農業ドローン、すでに16機種1000台に

 手軽に操作できる農業用のドローン(小型無人飛行機)利用が急増している。農薬や肥料、種子の散布、受粉の他、ほ場の観測(センシング)、鳥害獣対策といった用途が見込まれている。深刻な省力化の中で農家の関心は高いが、安全対策などの課題も山積している。

 春の農作業を前に、農業改良普及センターやJAの技術講習会が全国で開かれている。これまでは新しい農薬や肥料、トラクターの新機種紹介などが中心だったが、今年は各地でドローン講習が加わった。ふだんJAなどの会合には顔を見せない若い農家がたくさん集まり、会場は盛り上がっているという。かつて田植機やコンバインの登場が稲作栽培を大きく変えたように、ドローンの登場が農作業の姿を再び変える予感を抱かせる。

 現場でドローンの導入は爆発的なスピードで進んでいる。農水省によると、農業用のドローンは11メーカーの16機種が認定されている。機体登録数は1000台以上。2017年3月から18年末までに6倍以上に急増するペースだ。オペレーター認定者数も同じ時期に5・5倍に増えた。今後も勢いは加速する見通しだ。

農業用ドローン(山田勝氏提供)

 農業用ドローンの用途として、農水省は7つを挙げる。ドローンに農薬や肥料を積み込んでほ場に散布したり、収穫物運搬に利用したり、撮影した映像データ活用したりする。

ドローン用用途(農水省)


 先行しているのは農薬散布だ。これまでも無人ヘリコプターによる農薬の空中散布が行われてきたが、1台数千万円という高価な機体がネックだった。ドローンは数十万円から200万円前後の機種が多く、複数のローター(回転翼)で安定した飛行が可能。個人農家でも手が届く値段だ。

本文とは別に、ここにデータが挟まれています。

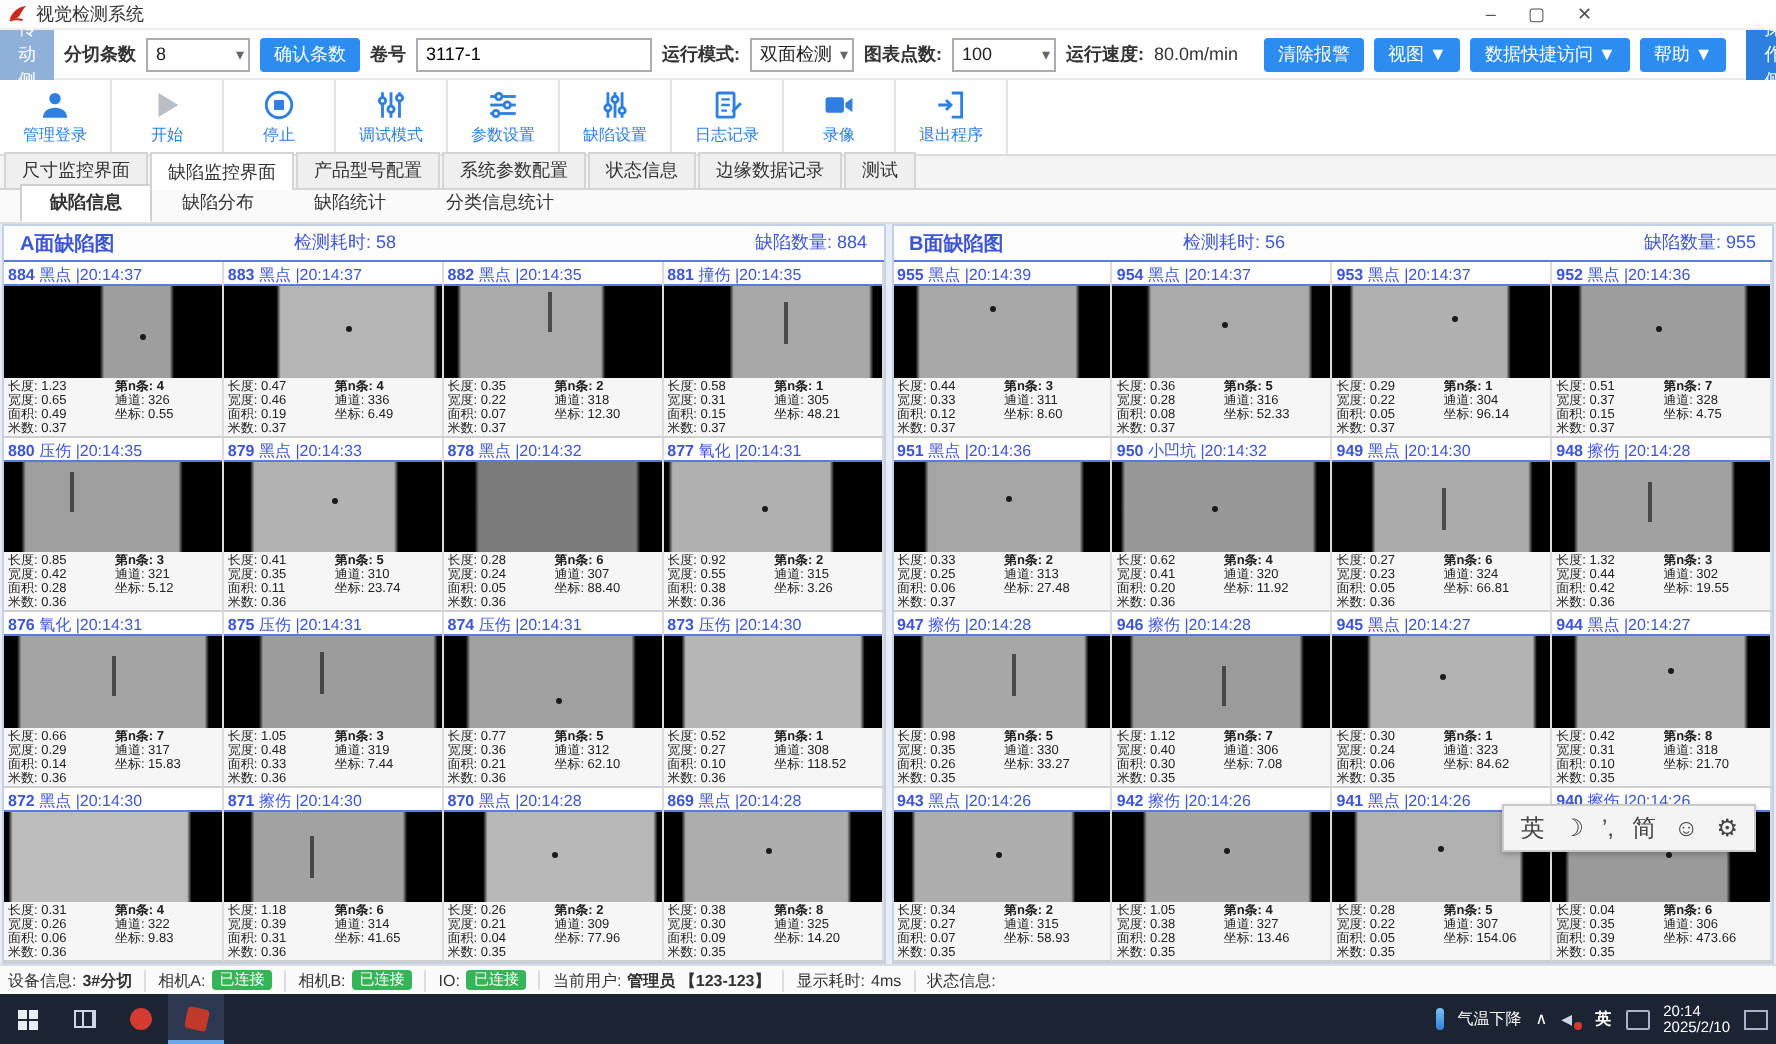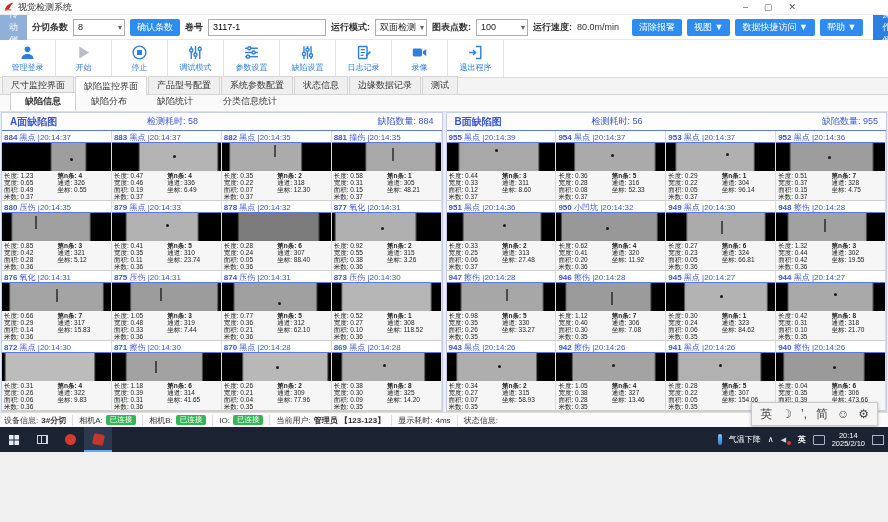--- a/index.html
+++ b/index.html
@@ -5,7 +5,7 @@
   * { margin:0; padding:0; box-sizing:border-box; }
   html,body { width:888px; height:522px; overflow:hidden; }
   body { font-family:"Liberation Sans", sans-serif; background:#f0f0f0; font-size:9px; color:#222; position:relative; }
-  .window { width:888px; height:452px; display:flex; flex-direction:column; background:#fff; }
+  .window { width:888px; height:522px; display:flex; flex-direction:column; background:#fff; }
 
   
   .titlebar { height:15px; background:#fff; display:flex; align-items:center; padding:0 4px; border-bottom:1px solid #eee; flex:0 0 auto; }

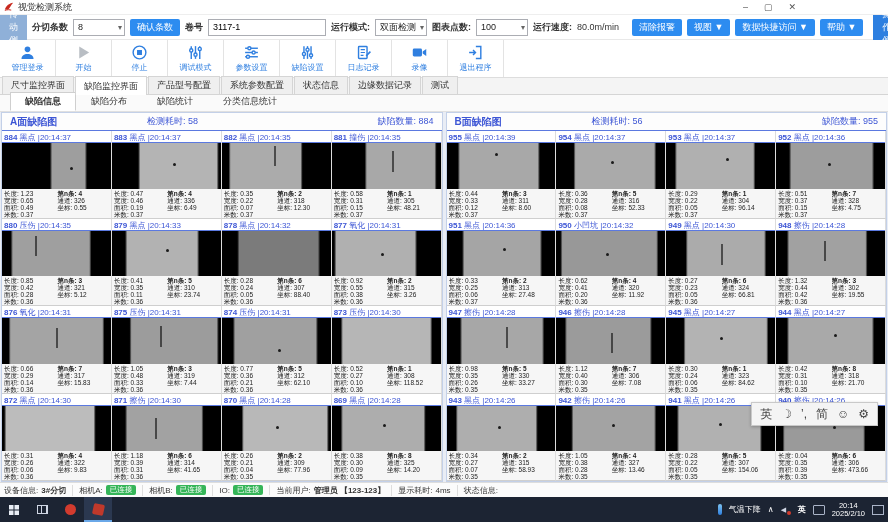--- a/index.html
+++ b/index.html
@@ -78,7 +78,7 @@
   .tvrect b { flex:1; border-right:1px solid #cfd6e4; }
   .tray { margin-left:auto; display:flex; align-items:center; gap:7px; padding-right:4px; font-size:8px; }
   .thermo { width:4px; height:11px; background:linear-gradient(#7ec3f0,#2d7fe0); border-radius:2px; }
-  .clock { text-align:center; font-size:7.5px; line-height:8px; }
+  .clock { font-size:7.5px; line-height:8px; }
   .traybox { width:12px; height:10px; border:1px solid #aab4c8; border-radius:1px; }
   .volico { position:relative; width:10px; height:10px; }
   .volico::before { content:"◀"; position:absolute; left:0; top:1px; font-size:7px; color:#cfd6e4; }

 「農薬散布作業を省力化できるだけではなく、病害虫の発生箇所を突き止め、ピンポイントで散布する技術も開発が進む」と同省は説明している。

 22年度までにドローンによる農薬散布面積を、現在の2万ヘクタールから50倍に相当する100万ヘクタールにまで広げるのが同省の腹づもり。ドローンの自動操縦飛行を認め、機体に搭載できる登録農薬を大幅に増やすなど普及を後押しする。吉川貴盛農水相は「(今年は農業用ドローン利用の)実証から実装の元年にしたい」(吉川貴盛農相)と省内にはっぱを掛ける。

 多くのドローンが農地の上を飛び回る時代を迎えようとしているが、課題も少なくない。

 いちばん大きいのは安全対策だ。ドローンは自動で空中停止するなどの複数の安全装置を組み込んでいる。オペレーターになるには操縦のための受講が条件だ。しかし、高濃度の農薬を搭載した数キロの重さの物体が、ローターを高速回転させながら移動するのがドローン。「空飛ぶ凶器」にしないための方策を最優先させるべきだ。万一の事故に備えた保険の普及も欠かせない。

 実際に農家が利用するための技術開発も急務だ。機体メーカーはもちろん、行政や農業団体を含め「あれができる」「これができる」と説明しているが、農薬散布を除けば開発途上の技術が多い。機体の普及だけが先行しているように見える。「スマート農業、ICTの掛け声に押されドローンを買ったが、結局はお蔵入り」となっては元も子もない。ブームに流されることなく、冷静な議論が必要だろう。